I've worked in IT since 1998, I've lost jobs due to outsourcing... so who cried for me? Anyone? No?

There is still life after every job, trust me as I have been down this road many, many times.
I'm still alive, thriving and buying Kindles and content from Amazon.


----------



## sherylb (Oct 27, 2008)

Franklin Eddy said:


> I like the Kindle and think it is the way to read books. The old way of reading books on paper is going away.
> It takes a lot of people to make a print book. You need loggers, printers, ink producers, paper makers, etc. It affects a lot of jobs.

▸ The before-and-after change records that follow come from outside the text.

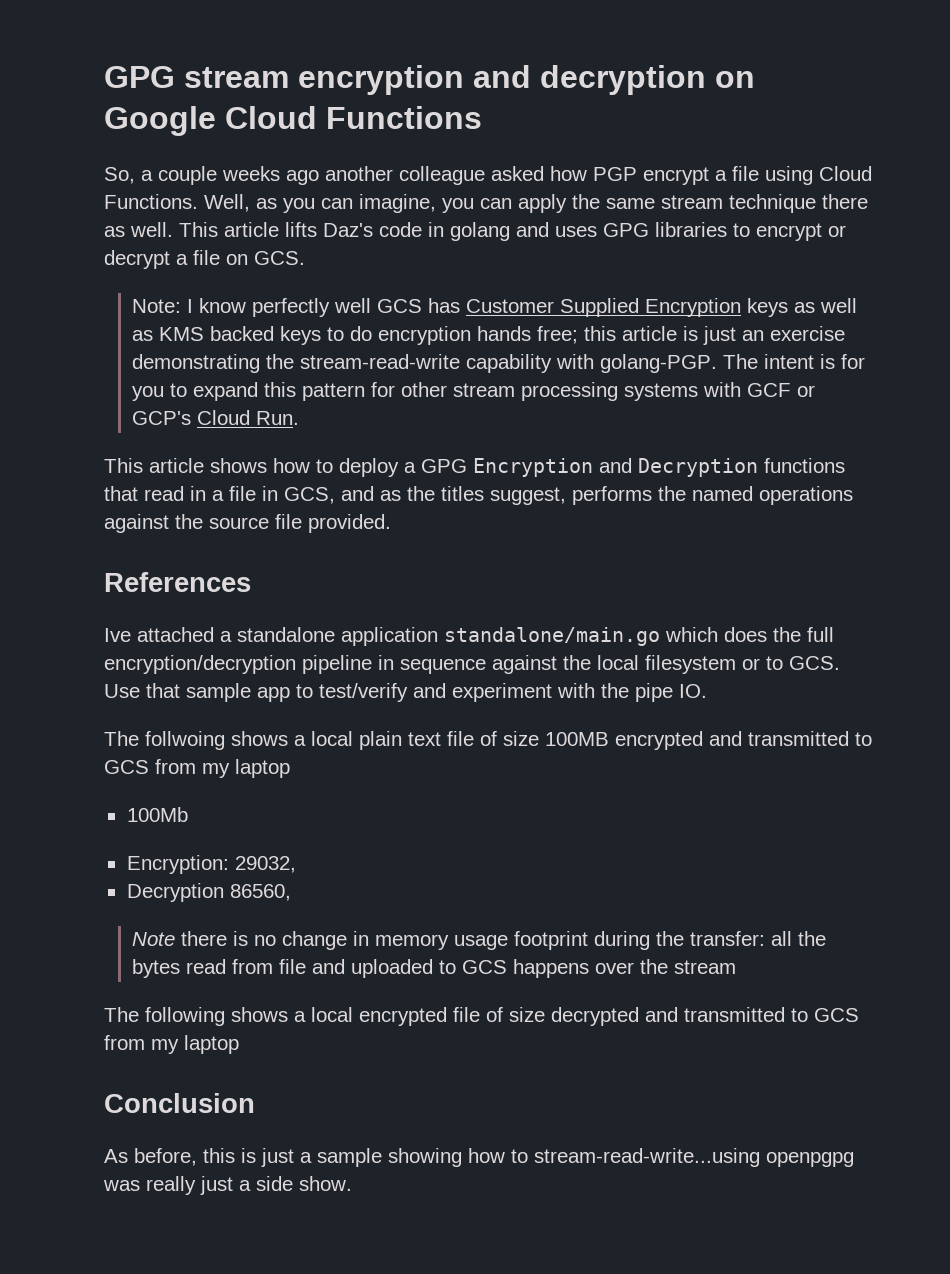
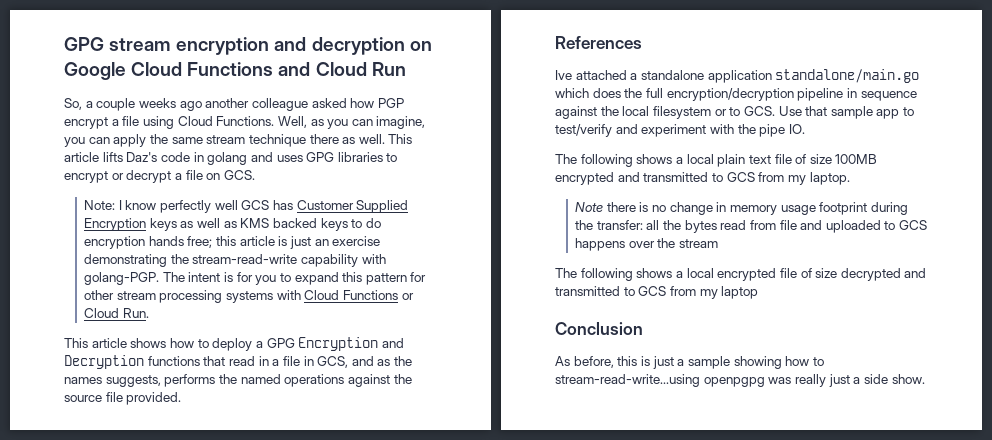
- GPG stream encryption and decryption on Google Cloud Functions
+ GPG stream encryption and decryption on Google Cloud Functions and Cloud Run
- The intent is for you to expand this pattern for other stream processing systems with GCF or GCP's Cloud Run.
+ The intent is for you to expand this pattern for other stream processing systems with Cloud Functions or Cloud Run.
- This article shows how to deploy a GPG Encryption and Decryption functions that read in a file in GCS, and as the titles suggest, performs the named operations against the source file provided.
+ This article shows how to deploy a GPG Encryption and Decryption functions that read in a file in GCS, and as the names suggests, performs the named operations against the source file provided.
- The follwoing shows a local plain text file of size 100MB encrypted and transmitted to GCS from my laptop
- 100Mb
- Encryption: 29032,
- Decryption 86560,
+ The following shows a local plain text file of size 100MB encrypted and transmitted to GCS from my laptop.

You do realize there are more things made with paper than just books, don't you?
Loggers are still busy. Paper is still being made.


----------



## intinst (Dec 23, 2008)

I imagine the buggy whip manufacturers felt much the same way.


----------



## DD Graphix (Jul 15, 2011)

Victoria J said:


> Yes, I think the jobs are shifting and those who are willing to learn new skill sets will eventually find work again in the new industries. Or at least that's how it should go.
> 
> I used to study graphic design years ago and at that time web design was just beginning to gain a toehold in the industry. Many of my fellow classmates only wanted to do print and sniffed at web design. I wonder whether they've changed their tune or are they collecting unemployment checks now?


I'm on LinkedIn with a lot of graphic designers. Some are embracing new technology, some are very firmly wedded to the print industry and have no intention of changing. I personally think the latter are making a mistake. Many of them, for instance, have absolutely zero web/html skills. So now they struggle with making a simple portfolio page for their work, yet that's how most companies review portfolios now.

Yes, there are still many things being printed, and there will be for a long time. But I foresee a time in the not too distant future when the printed book is mostly of the specialized "coffee table" type, and virtually all regular fiction and non fiction, as well as college texts, etc. are digital.


----------



## Lursa (aka 9MMare) (Jun 23, 2011)

Ann in Arlington said:


> Sorry. I find the premise of the thread title pretty silly. Amazon is always adding jobs. If anything the Kindle has _created_ jobs. But mostly, it's disingenuous to look at such specific things and draw broad conclusions.


x2

Stuff like this just makes me shake my head....


----------



## Brodys Mom (Nov 8, 2009)

I work for a paper company. Sales of paper have dropped 25% over the past two years. My boss has banned Kindles on company property, which is silly since none of our customers are book publishers. I hide my kindle in a hollowed out paper book so I can still read at lunchtime.


----------



## Geoffrey (Jun 20, 2009)

intinst said:


> I imagine the buggy whip manufacturers felt much the same way.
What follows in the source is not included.